In Nassim Nicholas Taleb’s extensive Incerto Series, (https://www.penguinrandomhouse.com/series/INO/incerto/) he lays out, in his inimitable way, how we foolishly assume that the status quo/steady state conditions will always persist unconditionally; that any transient behavior or randomness is so unlikely that we deem them to be Black Swans; that even in the unlikely event of randomness intruding upon our bucolic fantasies of uneventfulness, a simple, proportional, and linear response is all that is needed to correct any disruption. This belief, in a nutshell, is the traditional cost-cutting business approach. There is a distinct lack of understanding of complex systems, tightly coupled interactions, and nonlinear responses in the traditional cost-cutting business approach.
The mantra is: why change when everything will always be the same. The airplanes are all still flying so why not trim the fat in our production because these safeguards are clearly redundant, and we can make more money if we cut. Persistent spending to make sure the airplanes continue to operate safely became a target for the budget hawks. What they don’t see is what can’t be measured, or as illustrated by survivorship bias, a lesson learned from the statistical analysis of the returning fighter airplanes from bombing enemy targets. (https://worldwarwings.com/the-statistics-that-kept-countless-allied-fighter-planes-in-the-sky/) What you don’t see or measure can many times be more important than what you do see and measure. In this case, it took 20 years for the trimming of necessary procedures, the headlong rush to cut costs, and the complete eradication of engineering culture to make the presence of the unintended consequences known.

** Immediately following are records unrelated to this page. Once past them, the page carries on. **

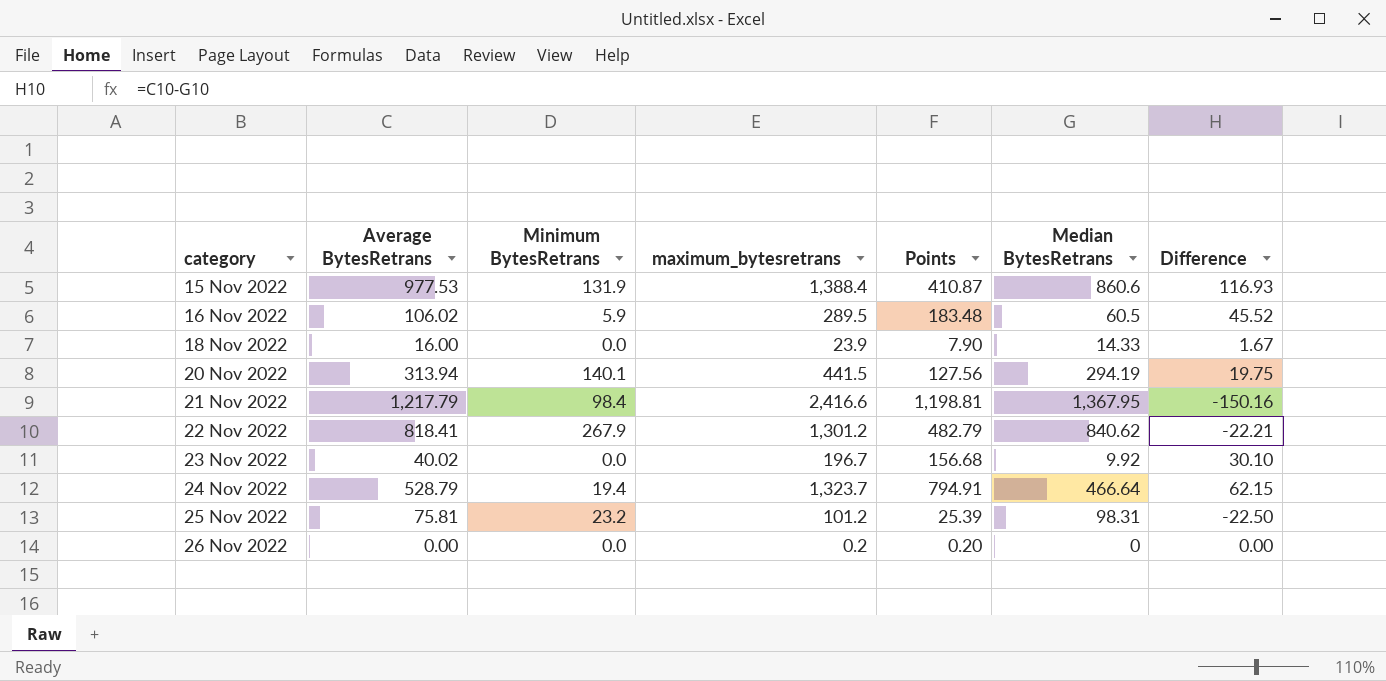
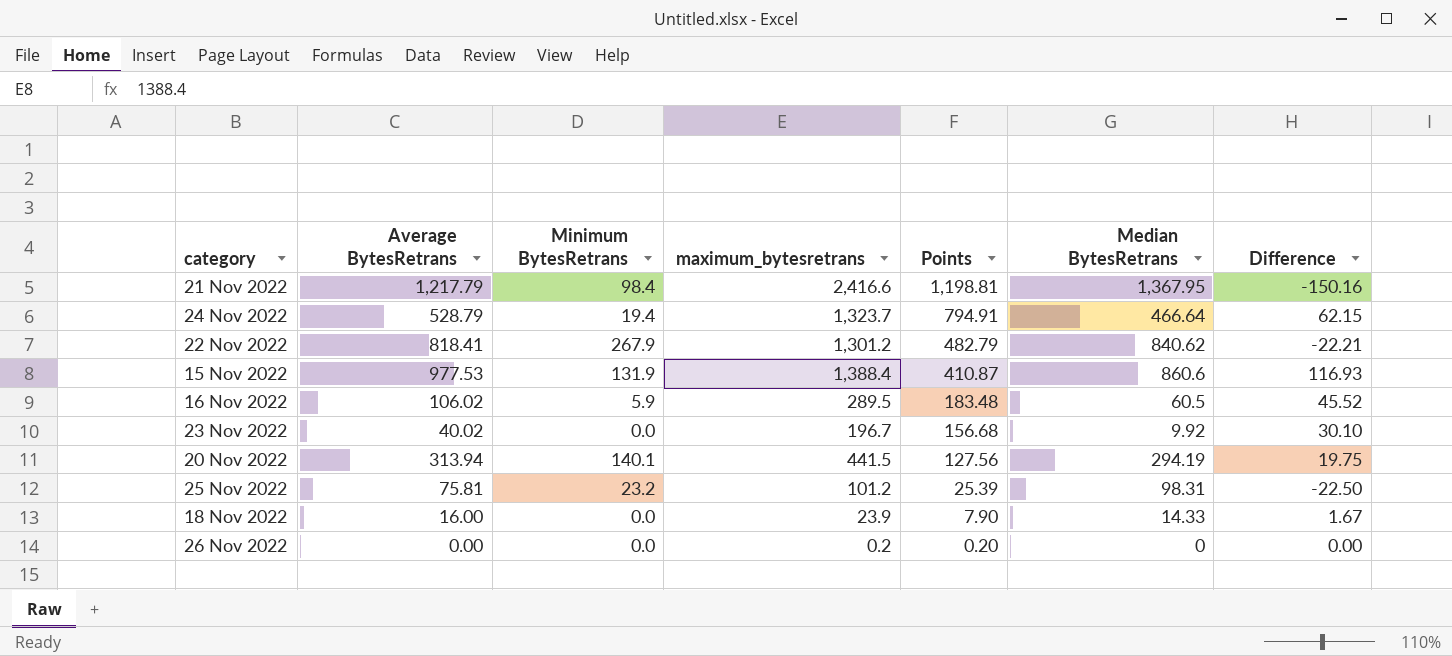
row order: category ascending -> Points descending

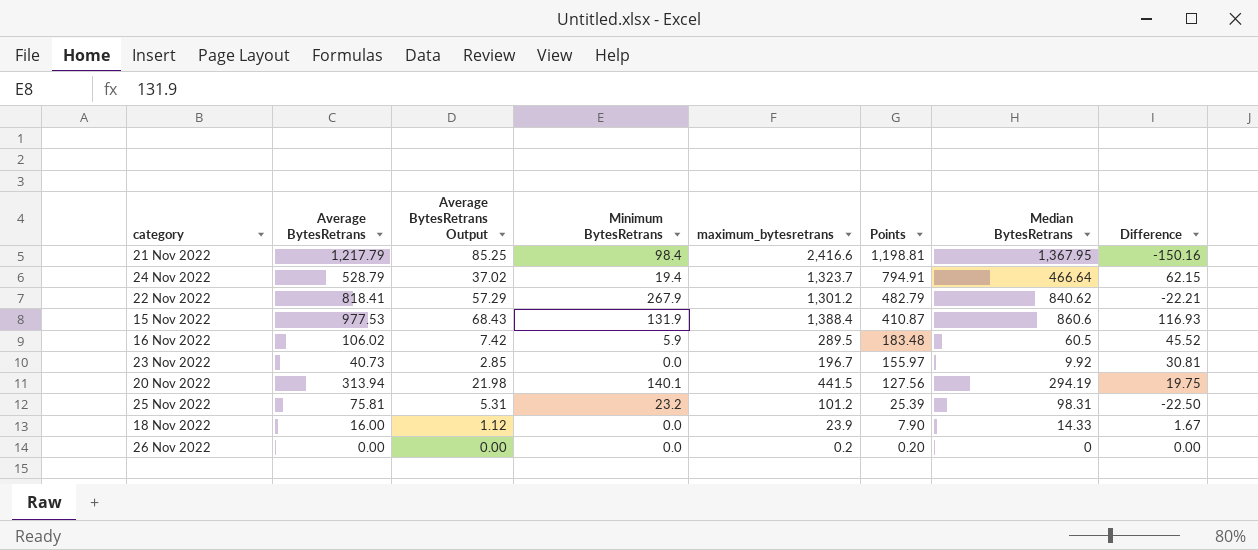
column Average BytesRetrans Output | formula: none -> [Average BytesRetrans] * 0.07
23 Nov 2022 | Average BytesRetrans: 40.02 -> 40.73
23 Nov 2022 | Points: 156.68 -> 155.97
23 Nov 2022 | Difference: 30.10 -> 30.81

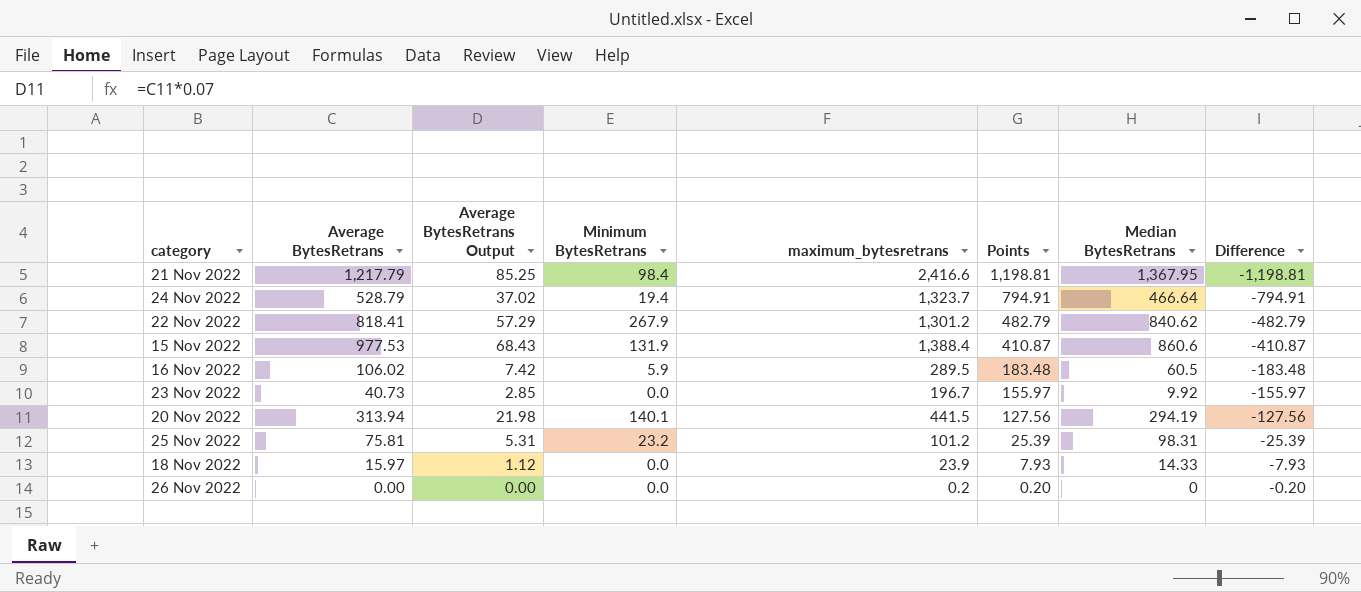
column Difference | formula: [Average BytesRetrans] - [Median BytesRetrans] -> [Average BytesRetrans] - [maximum_bytesretrans]
18 Nov 2022 | Average BytesRetrans: 16.00 -> 15.97
18 Nov 2022 | Points: 7.90 -> 7.93

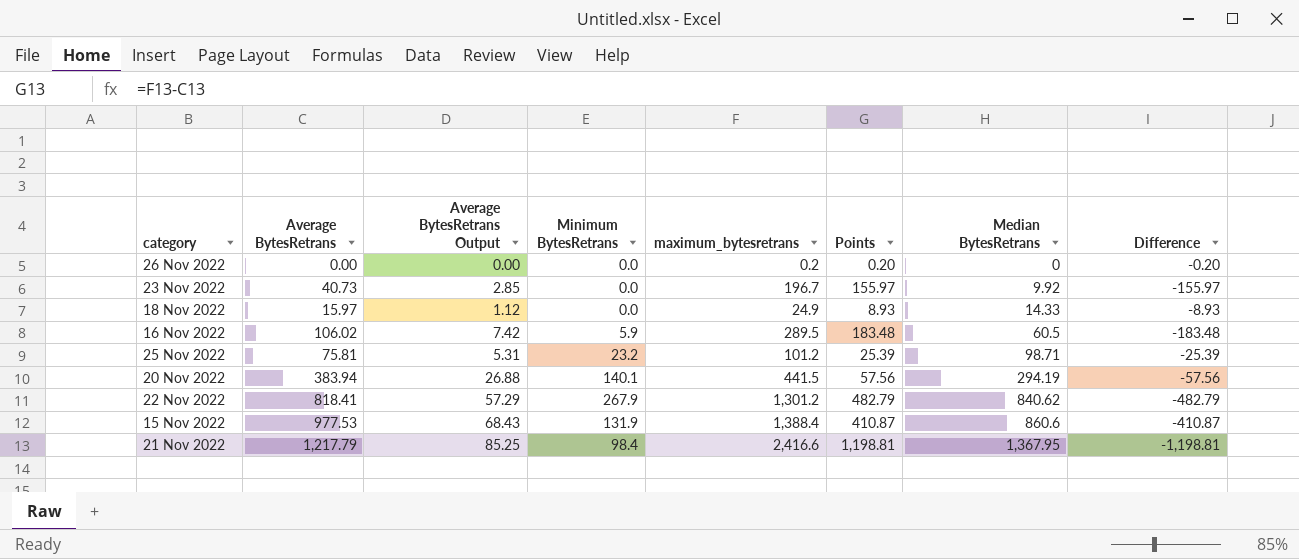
row order: Points descending -> Median BytesRetrans ascending
row 24 Nov 2022: 528.79 | 37.02 | 19.4 | 1,323.7 | 794.91 | 466.64 | -794.91 -> none
18 Nov 2022 | maximum_bytesretrans: 23.9 -> 24.9
18 Nov 2022 | Points: 7.93 -> 8.93
18 Nov 2022 | Difference: -7.93 -> -8.93
25 Nov 2022 | Median BytesRetrans: 98.31 -> 98.71
20 Nov 2022 | Average BytesRetrans: 313.94 -> 383.94
20 Nov 2022 | Average BytesRetrans Output: 21.98 -> 26.88
20 Nov 2022 | Points: 127.56 -> 57.56
20 Nov 2022 | Difference: -127.56 -> -57.56

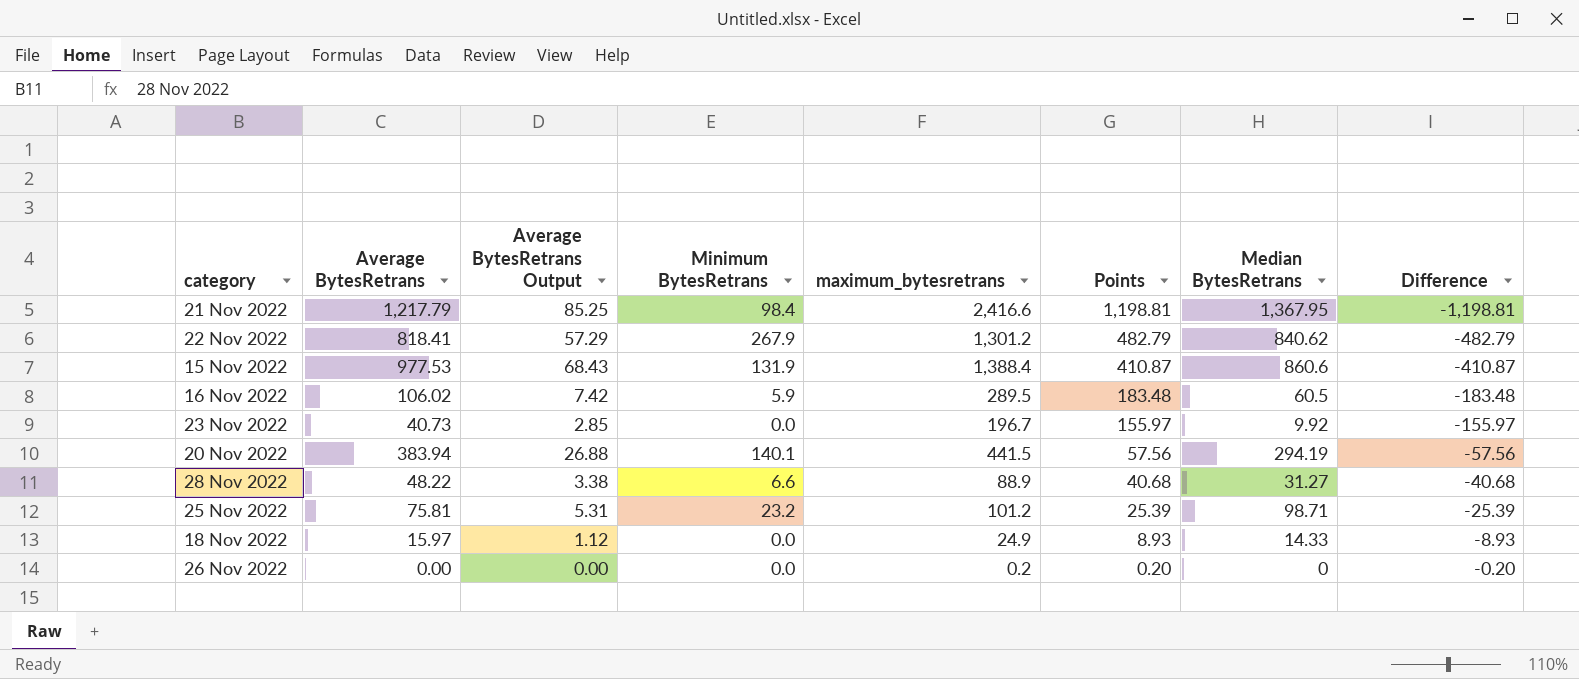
row order: Median BytesRetrans ascending -> Points descending
row 28 Nov 2022: none -> 48.22 | 3.38 | 6.6 | 88.9 | 40.68 | 31.27 | -40.68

There needs to be a convergence of goals when the Boeing board selects their next set of leaders. Stopping the bleeding is necessary for keeping the company solvent and continue to pay the bills, but stopping the bleeding involves more than short term band-aids in PR and assiduously repeating the safety mantra, which is just talking the talk. What needs to happen is to restore the engineering culture that was built throughout Boeing’s proud history, but which was eradicated in the last 20 years by the cost-cutting culture. They need to walk the walk. It took 80 years of being stubborn and disciplined to build it, I don’t know how long it would take to rebuild it. The first step of course is to cut out the cost-cutting cancer from Boeing board and management’s mindset.